Trois peines de prison avec sursis et une relaxe ont été prononcées lundi soir par le tribunal correctionnel de Paris lors du premier procès en lien avec la manifestation pro-palestinienne interdite samedi dans la capitale, théâtre de violents débordements.

10 mois avec sursis pour un ingénieur de 33 ans

La peine la plus lourde, 10 mois avec sursis, a été prononcée contre un ingénieur de 33 ans, reconnu coupable de rébellion et de participation à un attroupement malgré les sommations de se disperser.

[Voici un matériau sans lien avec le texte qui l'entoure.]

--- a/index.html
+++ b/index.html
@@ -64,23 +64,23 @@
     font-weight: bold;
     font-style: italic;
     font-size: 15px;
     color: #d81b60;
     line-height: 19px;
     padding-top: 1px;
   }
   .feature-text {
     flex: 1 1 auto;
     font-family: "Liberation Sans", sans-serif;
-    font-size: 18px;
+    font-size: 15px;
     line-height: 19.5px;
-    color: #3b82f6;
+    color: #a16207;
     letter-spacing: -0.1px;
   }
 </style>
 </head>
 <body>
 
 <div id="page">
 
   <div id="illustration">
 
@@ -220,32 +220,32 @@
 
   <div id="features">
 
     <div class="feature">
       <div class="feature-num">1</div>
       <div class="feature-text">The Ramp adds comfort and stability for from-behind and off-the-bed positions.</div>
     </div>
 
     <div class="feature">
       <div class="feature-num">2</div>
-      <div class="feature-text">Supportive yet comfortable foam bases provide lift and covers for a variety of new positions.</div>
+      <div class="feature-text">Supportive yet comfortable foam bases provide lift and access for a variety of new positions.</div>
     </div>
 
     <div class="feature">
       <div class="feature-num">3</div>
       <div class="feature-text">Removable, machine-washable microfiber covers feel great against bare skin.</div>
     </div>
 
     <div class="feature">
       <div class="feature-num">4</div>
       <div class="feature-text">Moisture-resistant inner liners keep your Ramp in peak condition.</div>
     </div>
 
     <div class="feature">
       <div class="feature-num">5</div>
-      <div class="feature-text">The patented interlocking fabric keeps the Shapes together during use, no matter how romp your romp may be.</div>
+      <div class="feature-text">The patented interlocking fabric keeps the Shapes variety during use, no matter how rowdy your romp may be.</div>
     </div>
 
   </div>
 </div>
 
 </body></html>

L’homme, un père de famille au casier judiciaire vierge, qui comparaissait vêtu d’une veste de costume beige, a été qualifié de «meneur» par le procureur de la République, qui avait requis six mois de prison ferme et un mandat de dépôt. La chambre 23-2 du tribunal correctionnel a prononcé la non-inscription de sa condamnation au casier judiciaire.

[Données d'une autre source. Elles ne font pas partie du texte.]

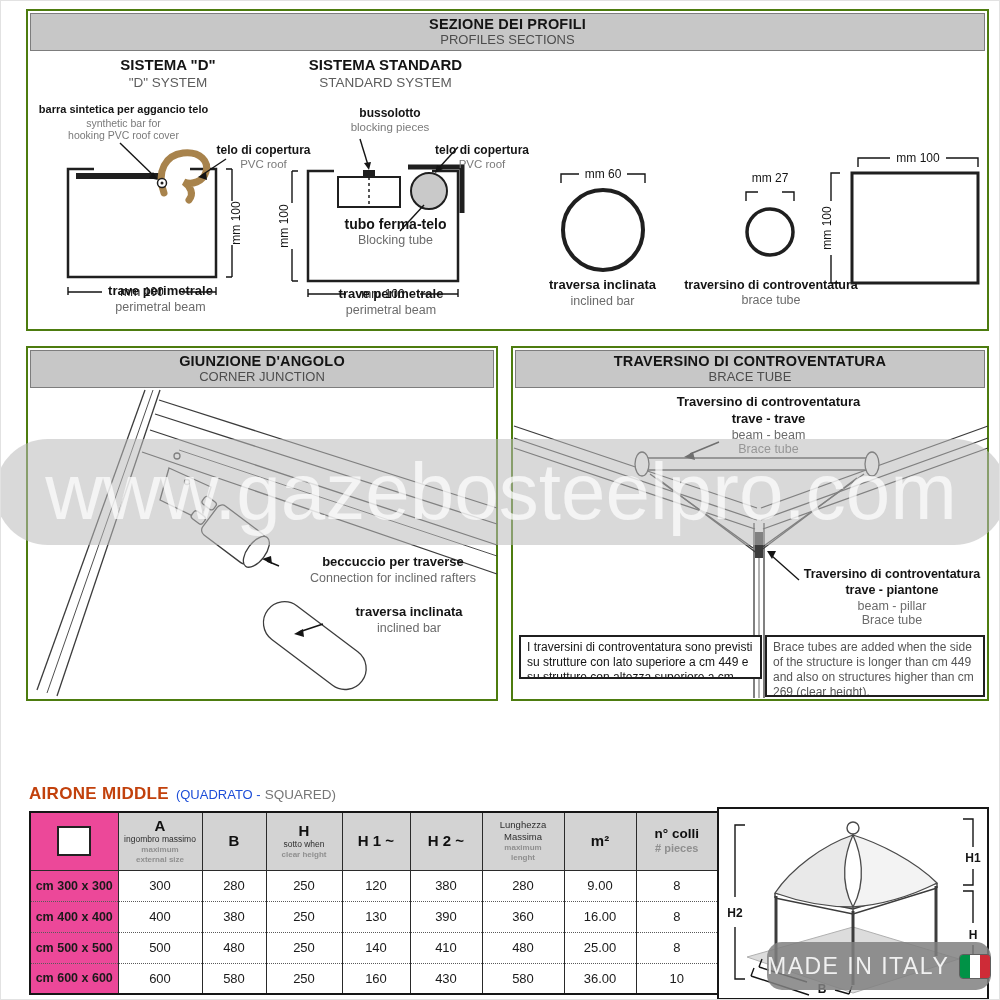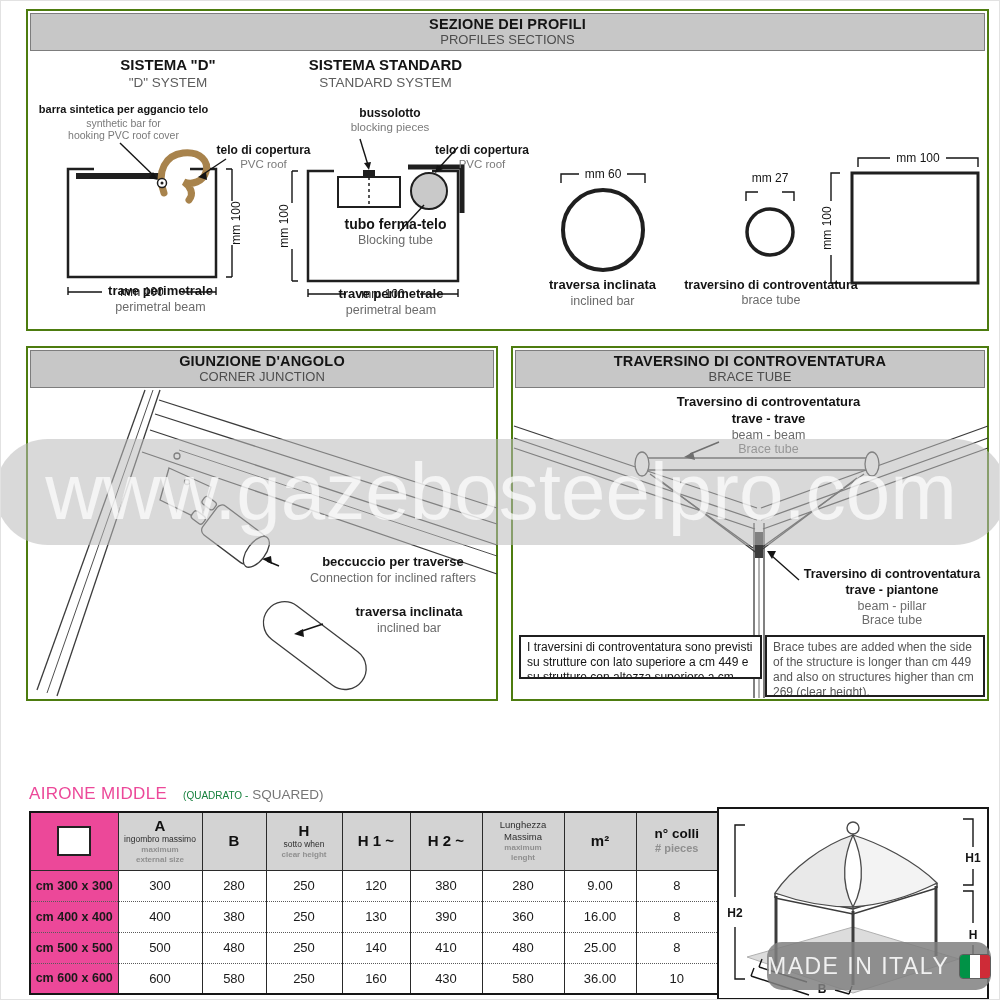--- a/index.html
+++ b/index.html
@@ -22,22 +22,22 @@
   .geo{stroke:#1f1f1f;fill:none}
   .thin{stroke:#3c3c3c;stroke-width:1.3;fill:none}
   .dimline{stroke:#141414;stroke-width:1.4;fill:none}
   .arr{stroke:#141414;stroke-width:1.4;fill:none}
   .tri{fill:#141414;stroke:none}
   .note{position:absolute;border:2px solid #1f1f1f;padding:3px 6px;font-size:12px;line-height:1.24;color:#141414;overflow:hidden;background:#fff;z-index:5}
   .note.en{color:#555}
   .wm{position:absolute;left:-6px;top:438px;width:1012px;height:106px;background:rgba(186,186,186,.55);border-radius:60px;display:flex;align-items:center;justify-content:center;z-index:40}
   .wm span{font-size:80px;color:rgba(252,252,252,.75);white-space:nowrap}
   .ptitle{position:absolute;left:28px;top:783px;font-size:17px;white-space:nowrap}
-  .ptitle .b{font-weight:400;color:#ec4899;letter-spacing:.3px}
-  .ptitle .s1{color:#15803d;font-size:10px;margin-left:16px}
+  .ptitle .b{font-weight:700;color:#c2410c;letter-spacing:.3px}
+  .ptitle .s1{color:#1d4ed8;font-size:13px;margin-left:7px}
   .ptitle .s2{color:#767676;font-size:13.5px;margin-left:4px}
   table.spec{position:absolute;left:28px;top:810px;width:688px;border-collapse:collapse;table-layout:fixed;border:2px solid #161616;background:#fff}
   .spec th{background:#d3d3d3;border-left:1.5px solid #2a2a2a;border-bottom:1.5px solid #2a2a2a;height:58px;vertical-align:middle;padding:0;text-align:center}
   .spec td{border-left:1.5px solid #2a2a2a;text-align:center;height:31px;font-size:13px;color:#1a1a1a;padding:0}
   .spec tr.r + tr.r td{border-top:1.5px dotted #5a5a5a}
   .spec .lab{background:#ec4899;font-weight:700;font-size:12.5px}
   .hm{font-size:15px;font-weight:700;line-height:1.1;color:#101010}
   .hs1{font-size:8.5px;font-weight:400;color:#2e2e2e;line-height:1.25}
   .hs2{font-size:8px;color:#8f8f8f;line-height:1.25}
   .sq{display:inline-block;width:34px;height:30px;background:#fff;border:2.5px solid #222;vertical-align:middle}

Quatre et six mois de prisons avec sursis pour deux autres manifestants

Un autre homme, informaticien de 33 ans et père de trois enfants, a écopé de 4 mois de prison avec sursis pour les mêmes délits ainsi que celui de dissimulation de son visage lors de la manifestation. Il a également été condamné à verser 1.150 euros à un policier, blessé à la suite de son interpellation. Le procureur avait requis quatre mois de prison ferme, avec mandat de dépôt, à son encontre.

Devant la chambre 23-1 du tribunal correctionnel, une femme de 31 ans résidant à Aubervilliers (Seine-Saint-Denis) a été condamnée à six mois de prison avec sursis et 105 heures de travaux d’intérêt général, notamment pour violences sur les forces de l’ordre, en l’occurrence un jet de bombe lacrymogène qui n’a pas blessé de policier.

Lors de l’audience, cette femme sans emploi et déjà condamnée notamment pour violences, outrage et rébellion, a assuré n’avoir eu que le «réflexe» de lancer cette bombe le plus loin possible d’elle car la fumée l’asphyxiait. Une version étonnante aux yeux du président du tribunal, qui lui a demandé pourquoi elle n’avait pas tiré un coup de pied dans l’objet fumant plutôt que de le saisir dans ses mains. Le procureur avait requis quatre mois ferme, estimant que la peine devait revêtir un «caractère d’exemplarité» et que le jugement allait «donner un signal ou pas de découragement» à ceux qui voudraient se rendre à d’autres manifestations éventuellement interdites.

Enfin, un prévenu, arrêté place de la Bastille alors que la manifestation avait lieu à Barbès, dans un autre quartier de la capitale, a été relaxé des faits de rébellion.

Sept autres personnes jugées ce mardi

Sept autres personnes placées en garde à vue devaient être jugées mardi, toujours en comparution immédiate, pour des violences à l’encontre des forces de l’ordre lors de cette manifestation.